UK audiences were introduced to the Public Theater’s Public Works programme through Kwame Kwei-Armah’s production of Twelfth Night  at the Young Vic last year. Uniting community groups with professional actors on stage, these theatrical pageants typically are musical adaptations of Shakespeare or classic texts. But their newest venture, Hercules, is adapted from the Disney film.
With a new book and additional songs, the result combines a joyous jolt of gospel, a dash of swashbuckling, and a celebration of community. But though this production does some things well, it lacks some of the warmth and heart of the scrappier Public Works shows.
Hercules (Jelani Alladin) was born a god but made mortal, so he struggles to find a place on earth where he fits. He thinks becoming a hero is the solution. During his quest, he falls for Megara (Krysta Rodriguez), a self-possessed woman who is also an operative of Hades (Roger Bart). Hades sets out to destroy Hercules as part of his plot to rule all.

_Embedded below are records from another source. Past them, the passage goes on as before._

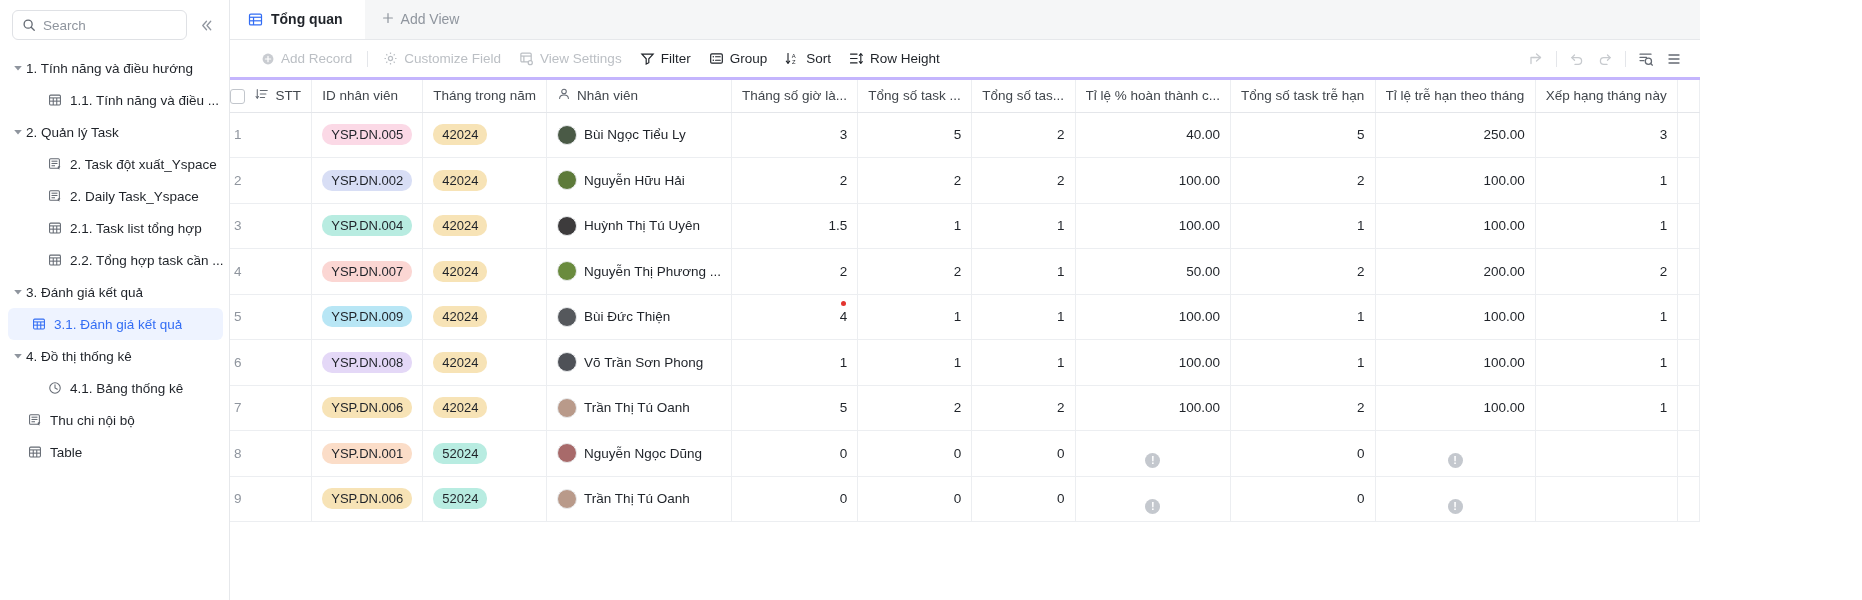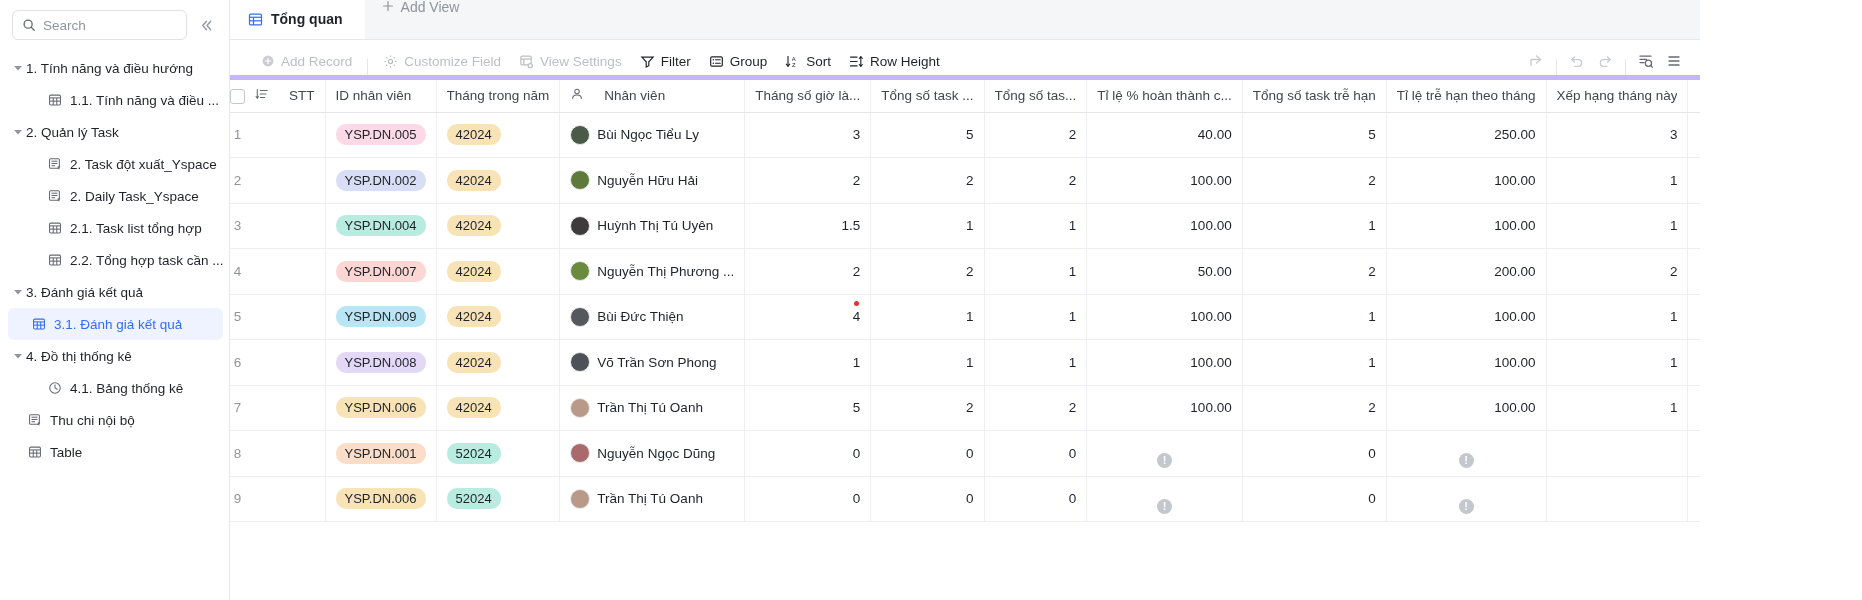--- a/index.html
+++ b/index.html
@@ -97,32 +97,32 @@
     height: 40px;
     display: flex; align-items: center; gap: 8px;
     padding: 0 22px 0 18px;
     font-size: 14px;
     cursor: pointer;
     color: #1f2329;
   }
   .tab.active { background: #ffffff; font-weight: 600; }
   .tab .tico { color: #336df4; display: flex; }
   .tab-add {
-    display: flex; align-items: flex-start; gap: 6px;
+    display: flex; align-items: center; gap: 6px;
     height: 40px; padding: 0 16px;
     color: #8f959e; font-size: 14px; cursor: pointer;
   }
 
   .toolbar {
     height: 40px;
-    display: flex; align-items: flex-end;
+    display: flex; align-items: center;
     padding: 0 12px 0 22px;
     gap: 0px;
     background: #fff;
-    border-bottom: 5px solid #c4b5fd;
+    border-bottom: 3px solid #c4b5fd;
     flex: 0 0 40px;
   }
   .tbtn {
     display: flex; align-items: center; gap: 6px;
     height: 28px; padding: 0 9px;
     border-radius: 5px;
     font-size: 13.5px;
     color: #1f2329;
     cursor: pointer;
     white-space: nowrap;
@@ -152,21 +152,21 @@
     white-space: nowrap;
   }
   table.grid th {
     height: 32px;
     background: #fff;
     color: #41464c;
     text-align: left;
     border-bottom: 1px solid #e4e6ea;
     font-size: 13.5px;
   }
-  table.grid th .thin { display: flex; align-items: center; gap: 20px; overflow: hidden; }
+  table.grid th .thin { display: flex; align-items: center; gap: 6px; overflow: hidden; }
   table.grid th .thtxt { overflow: hidden; text-overflow: ellipsis; }
   table.grid td { height: 45.5px; }
   .c-check { width: 42px; text-align: center !important; padding: 0 !important; border-right: none !important; }
   .c-rownum { width: 44px; color: #8f959e; text-align: center !important; padding:0 !important; border-right:none !important;}
   .c-stt { width: 84px; }
   .c-id { width: 105px; }
   .c-month { width: 115px; }
   .c-emp { width: 152px; }
   .c-num1 { width: 148px; text-align: right; }
   .c-num2 { width: 148px; text-align: right; }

Lear deBessonet’s production boasts precise costumes (designed by Andrea Hood), fantastical puppets, a terrific ensemble, and enthusiastic group participation – including a marching band and a kick-line – but the staging is flat in places and the emotional investment is belated.
With cartwheels and a megawatt smile, Alladin charms in the title role. Rodriguez makes Meg complex and commanding. But Bart (who provided Hercules’ singing voice in the film) never fully chomps into his devious role and makes disappointingly little of Hades’ funky new song. Jeff Hiller, however, as comedic sidekick Panic, provides a non-stop stream of laughs.
Despite the solid performances, this streamlined staging of Hercules feels more Disney-on-a-budget than community extravaganza.